Session 37. Wild algebraic and geometric topology

Milnor-Thurston homology of some wild topological spaces

This theory was first defined in the context of hyperbolic geometry, where it was used to provide a new proof of the Mostow Rigidity Theorem [3, Chapter 6]. The behaviour of Milnor-Thurston homology theory is well known in the case of CW-complexes, since it satisfies the Eilenberg-Steenrod Axioms. The case of more general spaces is mostly unexplored.

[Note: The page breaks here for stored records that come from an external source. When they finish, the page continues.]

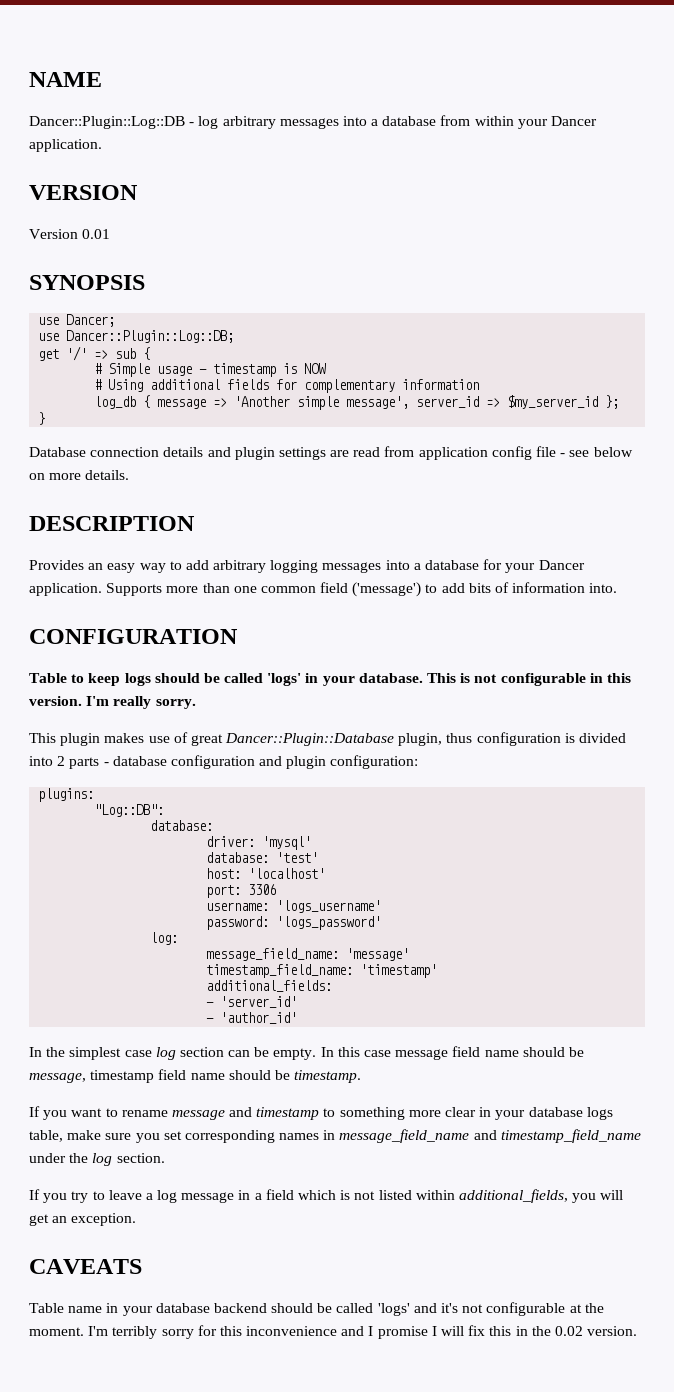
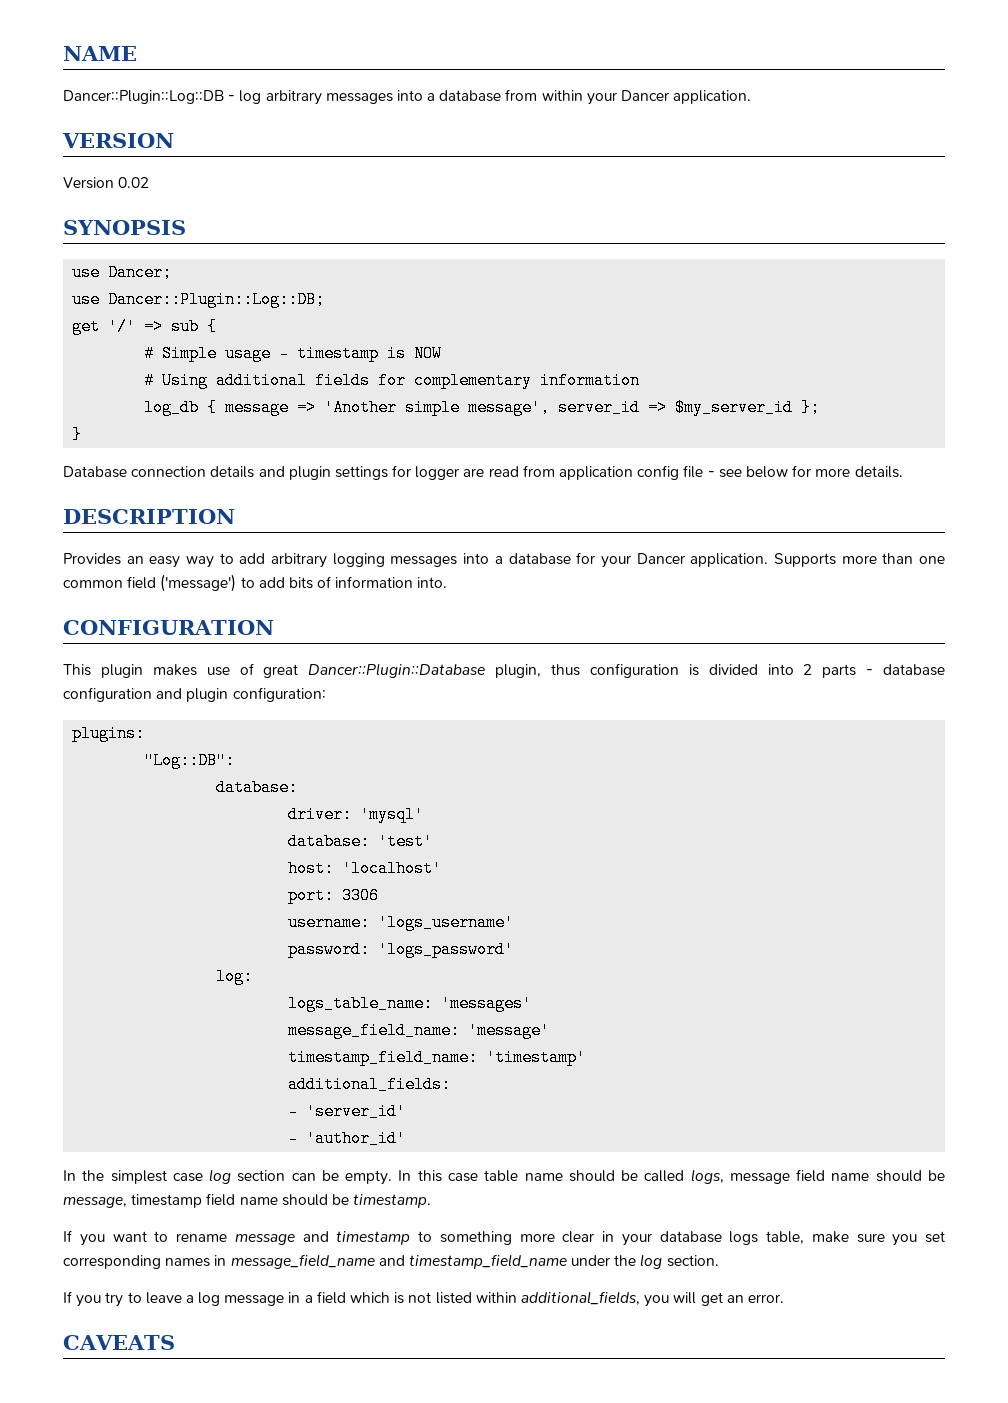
- Version 0.01
+ Version 0.02
- Database connection details and plugin settings are read from application config file - see below on more details.
+ Database connection details and plugin settings for logger are read from application config file - see below for more details.
- Table to keep logs should be called 'logs' in your database. This is not configurable in this version. I'm really sorry.
+ logs_table_name: 'messages'
- In this case message field name should be message, timestamp field name should be timestamp.
+ In this case table name should be called logs, message field name should be message, timestamp field name should be timestamp.
- If you try to leave a log message in a field which is not listed within additional_fields, you will get an exception.
+ If you try to leave a log message in a field which is not listed within additional_fields, you will get an error.
- Table name in your database backend should be called 'logs' and it's not configurable at the moment. I'm terribly sorry for this inconvenience and I promise I will fix this in the 0.02 version.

The first results in that direction were obtained by Zastrow [4, Section 6]. And the first concrete computation of Milnor-Thurston homology groups was obtained by Przewocki [1].

The aim of this talk is to present results of the preprint [2]. We show that there is a coincidence of zeroth homology groups for Peano Continua (this does not follow from the Eilengerg-Steenrod Axioms, since Peano Continua are not triangulable in general). We prove that under some condition the canonical homomorphism from singular homology to Milnor-Thurston homology is a monomorphism, and we present a counterexample showing that this condition cannot be omitted.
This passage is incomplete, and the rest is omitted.